(Image comparison data)
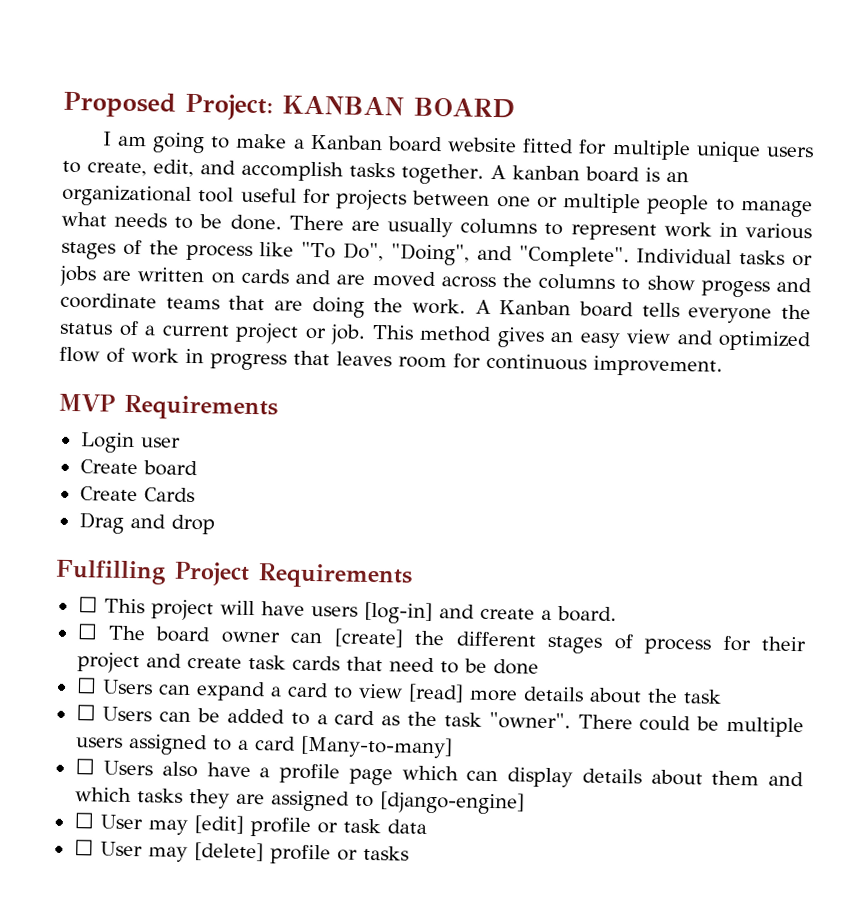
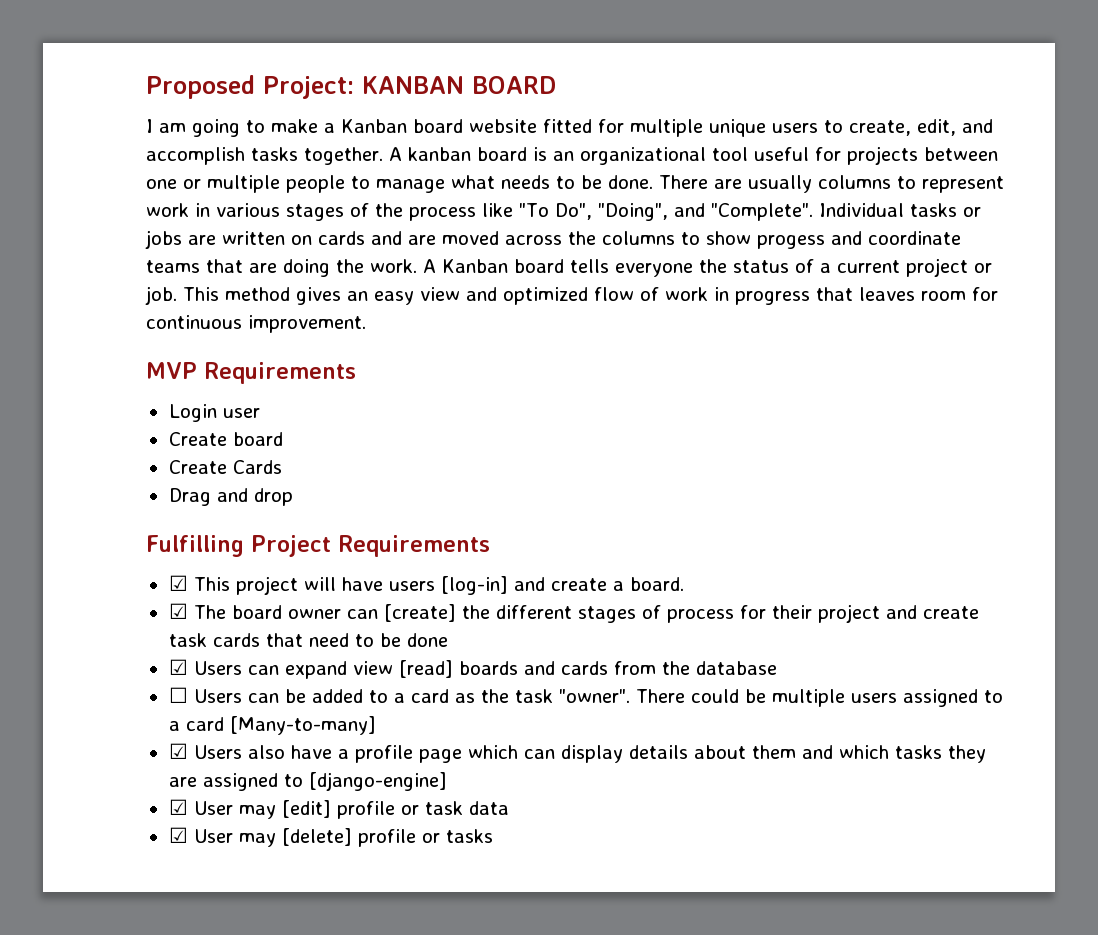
- ☐ This project will have users [log-in] and create a board.
+ ☑ This project will have users [log-in] and create a board.
- ☐ The board owner can [create] the different stages of process for their project and create task cards that need to be done
+ ☑ The board owner can [create] the different stages of process for their project and create task cards that need to be done
- ☐ Users can expand a card to view [read] more details about the task
+ ☑ Users can expand view [read] boards and cards from the database
- ☐ Users also have a profile page which can display details about them and which tasks they are assigned to [django-engine]
+ ☑ Users also have a profile page which can display details about them and which tasks they are assigned to [django-engine]
- ☐ User may [edit] profile or task data
+ ☑ User may [edit] profile or task data
- ☐ User may [delete] profile or tasks
+ ☑ User may [delete] profile or tasks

- **REQUIREMENT**
I need every line of the data that has the word "edit"; please list them.

- **ANSWER SPACE**
- ☐ User may [edit] profile or task data
+ ☑ User may [edit] profile or task data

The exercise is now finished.